Model for the promotion of cancer metastasis by loss of Fbxw7 in the host environment and its suppression by treatment with propagermanium (PGe). Excessive signaling by Notch1 due to the impairment of its degradation as a result of Fbxw7 ablation gives rise to increased production of chemokine C‐C motif chemokine 2 (CCL2). Consequent recruitment of monocytic myeloid‐derived suppressor cells (Mo‐MDSC) and tumor‐associated macrophages (TAM) facilitates metastatic tumor growth. PGe suppresses CCL2‐dependent recruitment of Mo‐MDSC and TAM and thereby attenuates cancer metastasis. CCR2, C‐C chemokine receptor type 2

Giving PGe significantly attenuated metastasis of melanoma cells and breast cancer cells in Fbxw7 bmΔ/Δ mice, with the size of metastatic nodules of breast adenocarcinoma in the lungs being reduced.58 Such treatment also reduced the number of Ly6C+ Mo‐MDSC found in the lungs of Fbxw7 bmΔ/Δ mice after transplantation of breast cancer cells (Figure 3).

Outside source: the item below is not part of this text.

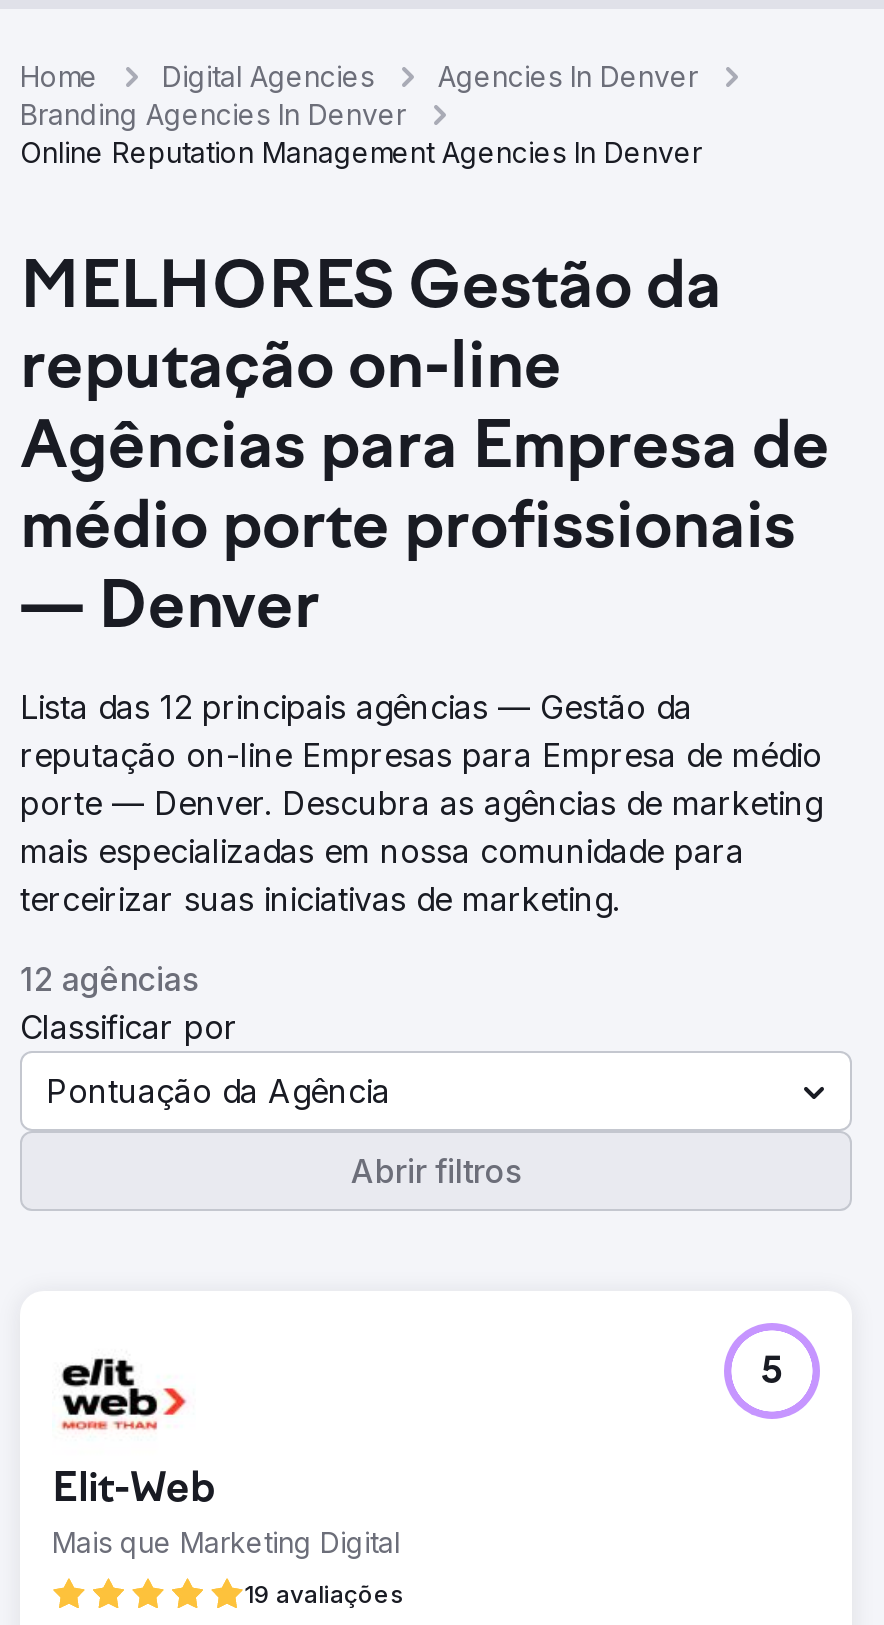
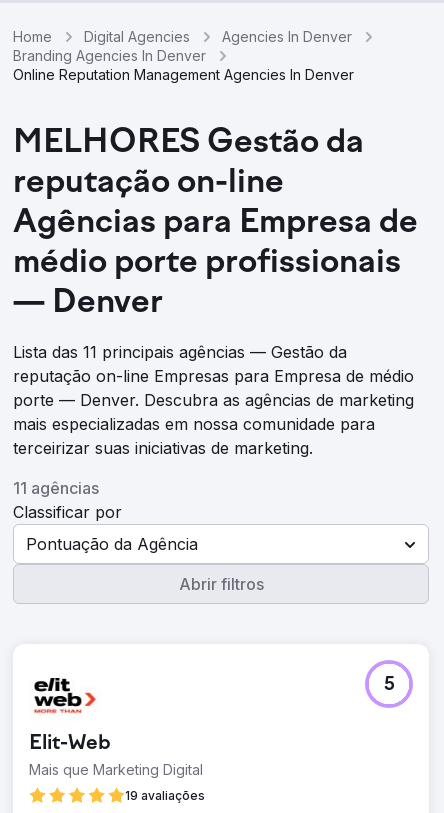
- Lista das 12 principais agências — Gestão da
+ Lista das 11 principais agências — Gestão da

- 12 agências
+ 11 agências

Treatment with PGe in a mouse model of colon carcinogenesis reduced the number and size of tumors as well as the number of TAM, and it attenuated adenocarcinomatous changes in the colon tumors.59 A phase 2 clinical trial (UMIN000017123) is underway to assess the efficacy of PGe in 15 patients with untreatable advanced or metastatic gastric cancer. Another study found that PGe treatment in 10 multiple myeloma patients resulted in complete remission in two patients, partial remission in two patients, stable disease in four patients, and progressive disease in two patients.60 After discontinuation of PGe, the multiple myeloma progressed in two patients who had achieved stable disease and in the two patients who had achieved partial remission. Phase 1 studies are also ongoing to evaluate the safety and effectiveness of PGe for patients with breast cancer (UMIN000022494), pancreatic cancer (UMIN000017715), and colorectal cancer (UMIN000022129).

CONCLUSIONS

The CCL2‐CCR2 signaling pathway plays a central role in inflammatory diseases including cancer metastasis. Treatment targeted to CCR2 such as that with PGe alleviates pathological phenotypes associated with these diseases. PGe has been approved for the treatment of hepatitis B in Japan, and its bioavailability and safety have been established. Drug repositioning, which aims to identify new indications for existing drugs, has been gaining popularity as an approach to drug discovery. PGe is thus a candidate for drug repositioning with regard to its suppressive effect on cancer metastasis. Further studies will determine whether this agent is truly effective for the treatment of cancer.

DISCLOSURE

Authors declare no conflicts of interest for this article.